First, I masked the clouds based on the pixel_qa band of Landsat SR data:

var cloudMaskL7 = function(image) {
var qa = image.select('pixel_qa');
var cloud = qa.bitwiseAnd(1 << 5)
                  .and(qa.bitwiseAnd(1 << 7))
                  .or(qa.bitwiseAnd(1 << 3));

Then, I removed edge pixels that don't occur in all bands:

var mask2 = image.mask().reduce(ee.Reducer.min());
return image.updateMask(cloud.not()).updateMask(mask2);
 };
var l7 = ee.ImageCollection('LANDSAT/LE07/C01/T1_SR')
              .filterDate('2004-09-15', '2004-12-31')
              .map(cloudMaskL7);

var visParams = {
bands: ['B3', 'B2', 'B1'],
min: 0,
max: 3000,
gamma: 1.4,
};
Map.setCenter(36.197, 31.701,7);
Map.addLayer(l7.median(), visParams);

Then, I mapped the function over one year of Landsat 7 TOA data and took the median and mapped it for Jordan.

var composite = l7.map(cloudMaskL7)
    .median();
Map.setCenter(36.124, 31.663);
Map.addLayer(composite, {bands: ['B4', 'B3', 'B2'], max: 0.3});

Then, I tried to fill the SLC Landsat 7 gaps by applying the USGS L7 Phase-2 Gap filling protocol, using a single kernel size.

var MIN_SCALE = 1/3;
var MAX_SCALE = 3;
var MIN_NEIGHBORS = 144;
var GapFill = function(src, fill, kernelSize) {
var kernel = ee.Kernel.square(kernelSize * 30, 'meters', false);
var common = src.mask().and(fill.mask());
var fc = fill.updateMask(common);
var sc = src.updateMask(common);

Then, I found the primary scaling factors with a regression and interleaved the bands for the regression (assumes the bands have the same names).

   var regress = fc.addBands(sc);
    regress = regress.select(regress.bandNames().sort());
    var fit = regress.reduceNeighborhood(ee.Reducer.linearFit().forEach(src.bandNames()),  kernel, null, false);
    var offset = fit.select('.*_offset');
    var scale = fit.select('.*_scale');

Then, I found the secondary scaling factors using just means and stddev.
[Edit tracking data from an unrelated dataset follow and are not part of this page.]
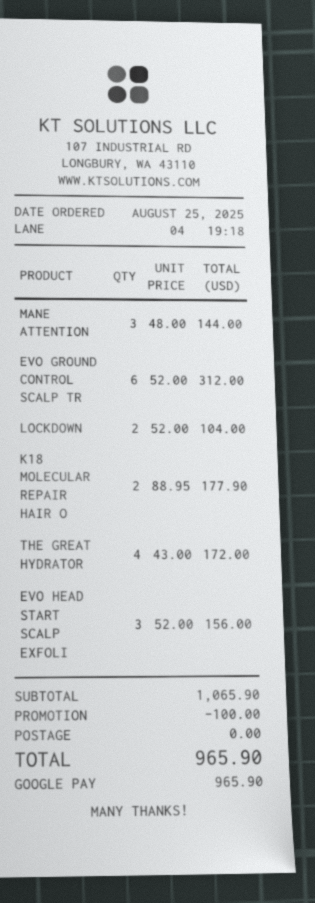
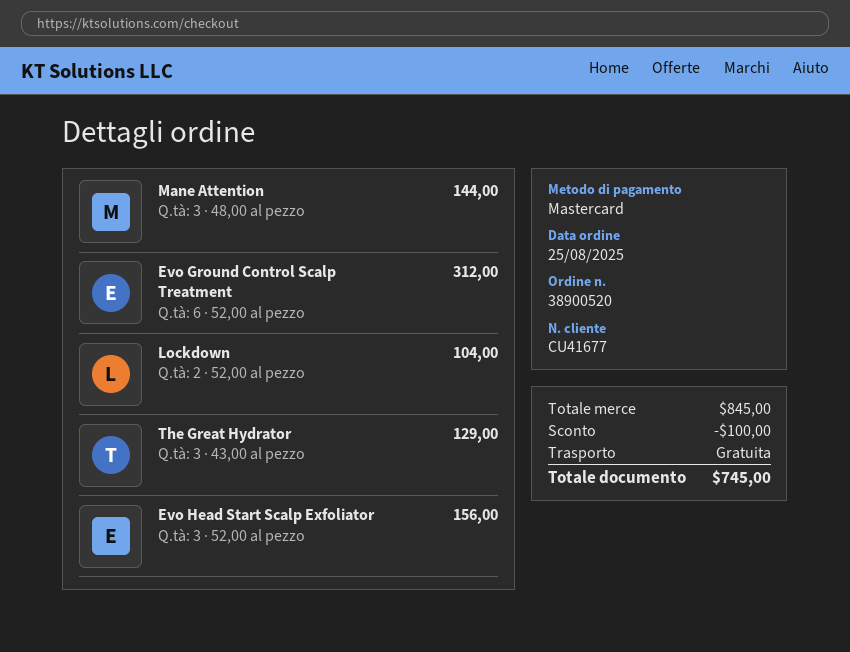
payment method: Google Pay -> Mastercard
K18 MOLECULAR REPAIR HAIR O: 2 x 88.95 = 177.90 -> none
THE GREAT HYDRATOR: 4 x 43.00 = 172.00 -> 3 x 43.00 = 129.00
subtotal: 1065.90 -> 845.00
total: 965.90 -> 745.00

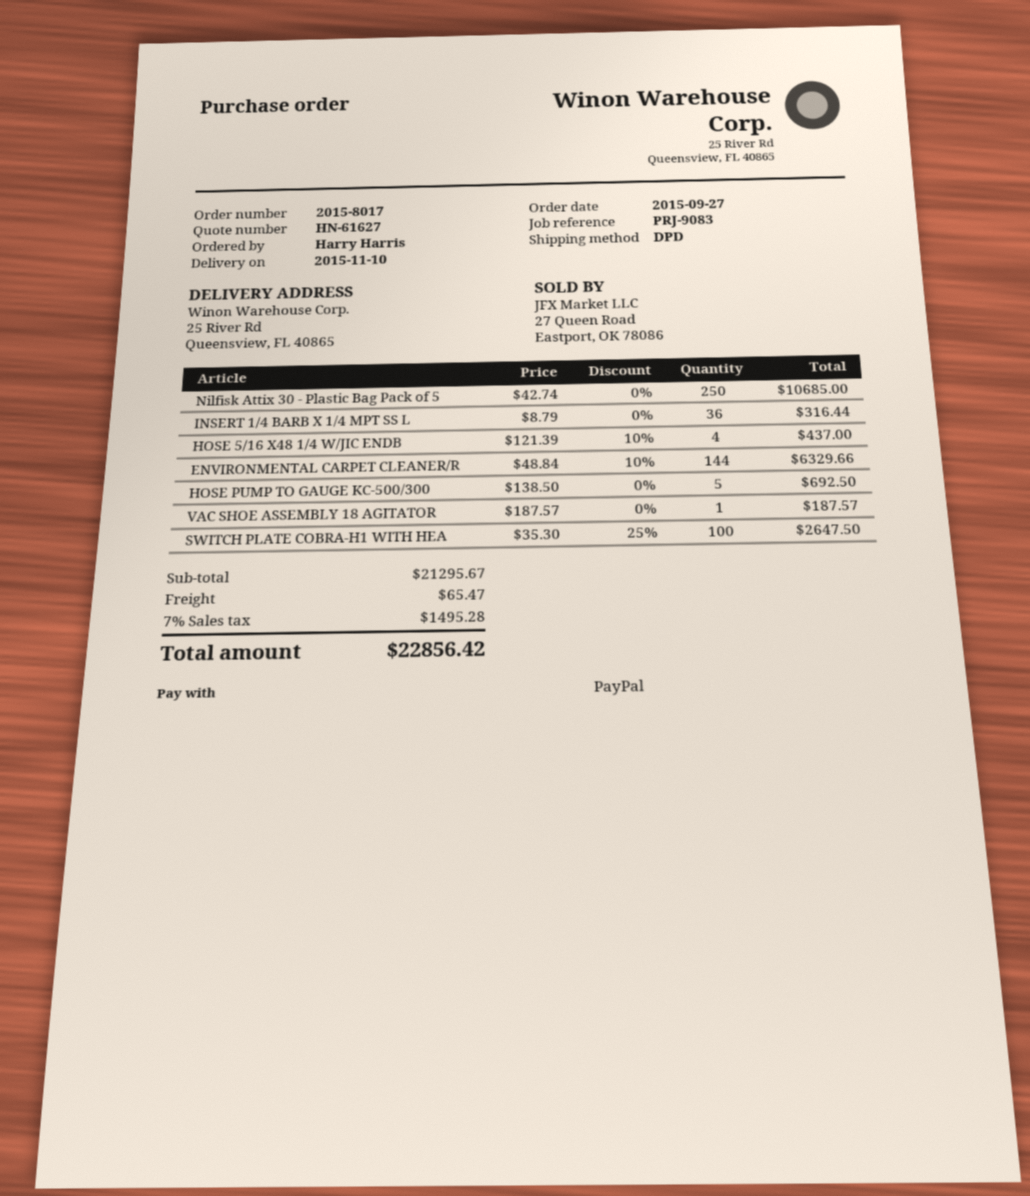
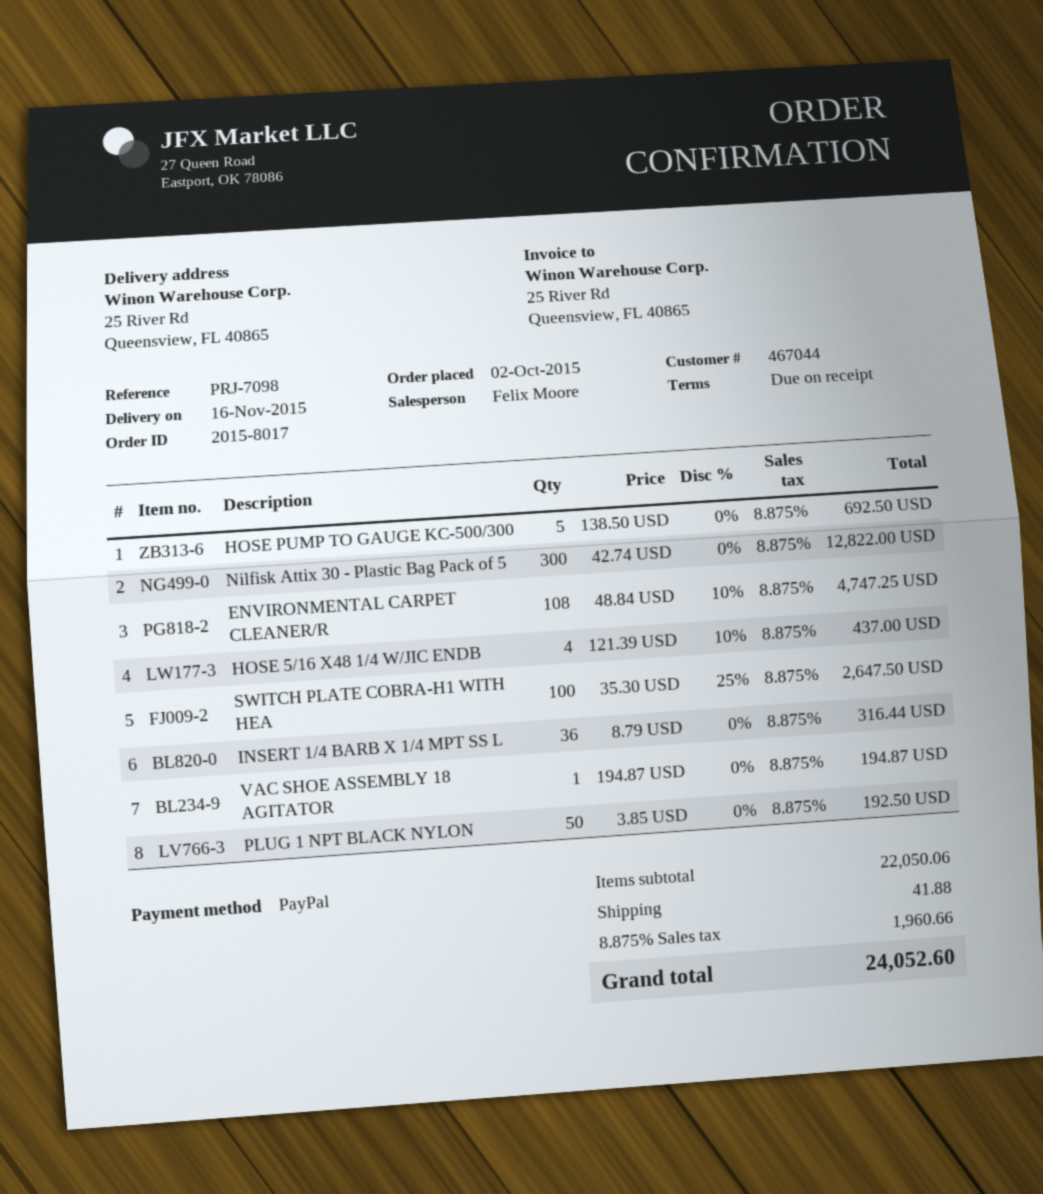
order date: 2015-09-27 -> 2015-10-02
delivery date: 2015-11-10 -> 2015-11-16
reference: PRJ-9083 -> PRJ-7098
Nilfisk Attix 30 - Plastic Bag Pack of 5: 250 x 42.74 = 10685.00 -> 300 x 42.74 = 12822.00
ENVIRONMENTAL CARPET CLEANER/R: 144 x 48.84 - 10% = 6329.66 -> 108 x 48.84 - 10% = 4747.25
VAC SHOE ASSEMBLY 18 AGITATOR: 1 x 187.57 = 187.57 -> 1 x 194.87 = 194.87
PLUG 1 NPT BLACK NYLON: none -> 50 x 3.85 = 192.50
subtotal: 21295.67 -> 22050.06
shipping: 65.47 -> 41.88
tax: 7% = 1495.28 -> 8.875% = 1960.66
total: 22856.42 -> 24052.60

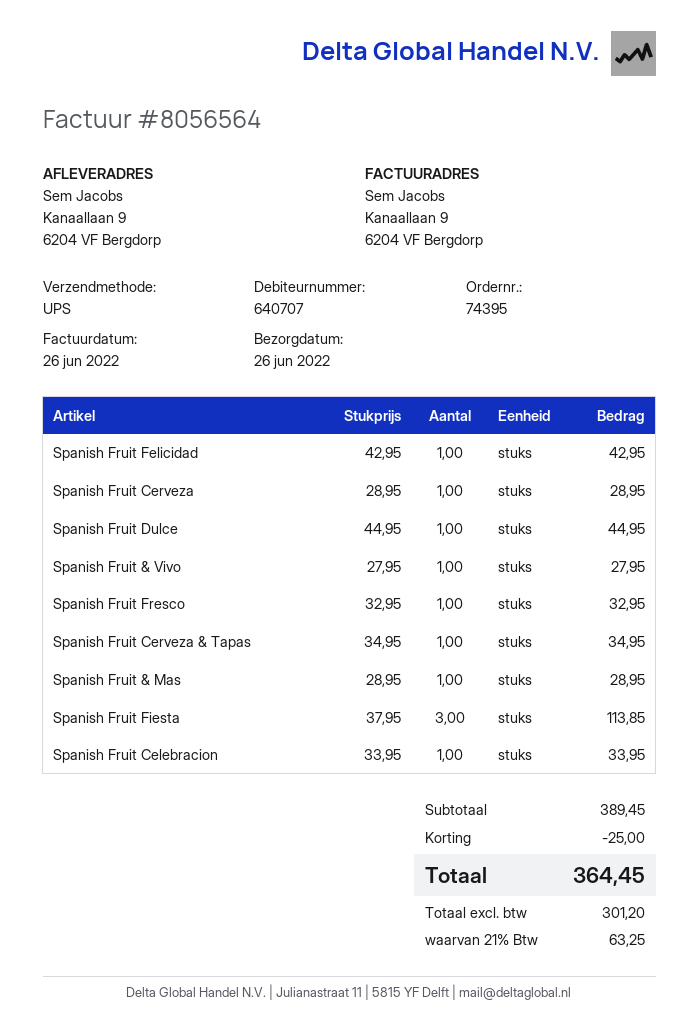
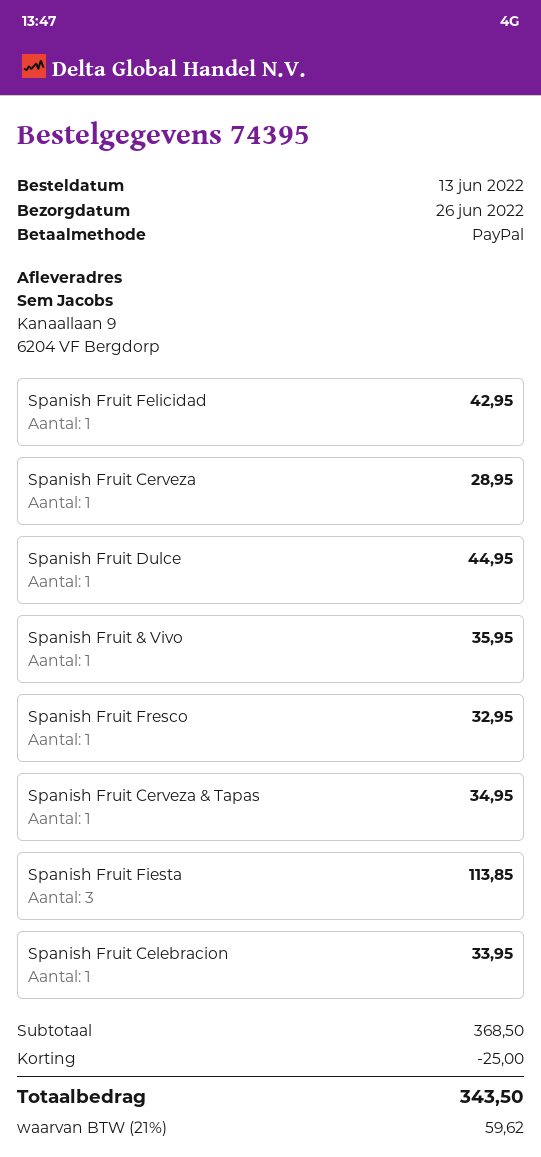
Spanish Fruit & Vivo: 1 for 27.95 -> 1 for 35.95
Spanish Fruit & Mas: 1 for 28.95 -> none
subtotal: 389.45 -> 368.50
tax: 21% = 63.25 -> 21% = 59.62
total: 364.45 -> 343.50

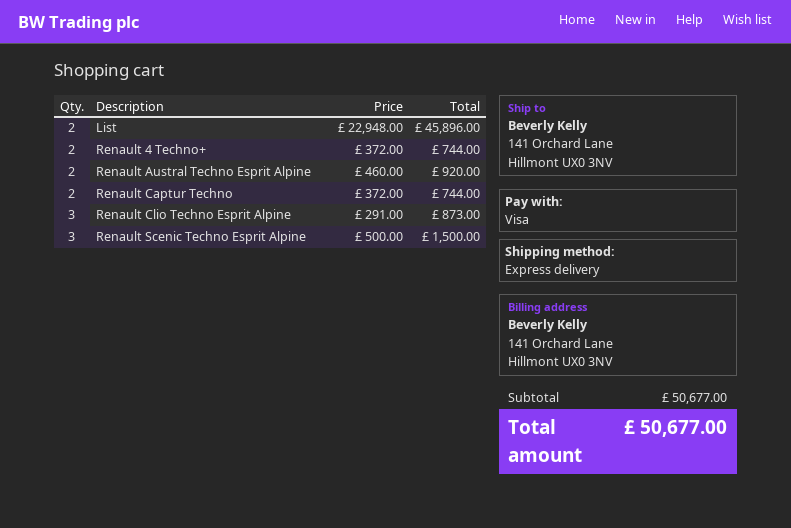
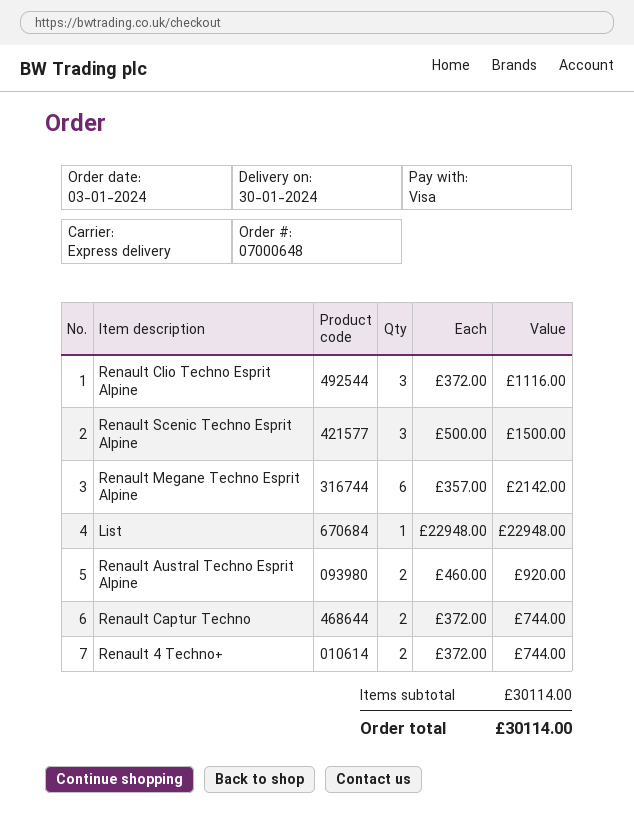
List: 2 x 22948.00 = 45896.00 -> 1 x 22948.00 = 22948.00
Renault Clio Techno Esprit Alpine: 3 x 291.00 = 873.00 -> 3 x 372.00 = 1116.00
Renault Megane Techno Esprit Alpine: none -> 6 x 357.00 = 2142.00
subtotal: 50677.00 -> 30114.00
total: 50677.00 -> 30114.00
 var reducer = ee.Reducer.mean().combine(ee.Reducer.stdDev(), null, true);
    var src_stats = src.reduceNeighborhood(reducer, kernel, null, false);
    var fill_stats = fill.reduceNeighborhood(reducer, kernel, null, false);
    var scale2 = src_stats.select('.*stdDev').divide(fill_stats.select('.*stdDev'));
    var offset2 = src_stats.select('.*mean').subtract(fill_stats.select('.*mean').multiply(scale2));

    var invalid = scale.lt(MIN_SCALE).or(scale.gt(MAX_SCALE));
    scale = scale.where(invalid, scale2);
    offset = offset.where(invalid, offset2);

I applied the scaling and mask off pixels that didn't have enough neighbors.

var count = common.reduceNeighborhood(ee.Reducer.count(), kernel, null, true, 'boxcar');
var scaled = fill.multiply(scale).add(offset)
      .updateMask(count.gte(MIN_NEIGHBORS));

  return src.unmask(scaled, true);
};

var source = ee.ImageCollection('LANDSAT/LE07/C01/T1_SR');
var fill = ee.ImageCollection('LANDSAT/LE07/C01/T1_SR');

I loaded a table of boundaries and filter.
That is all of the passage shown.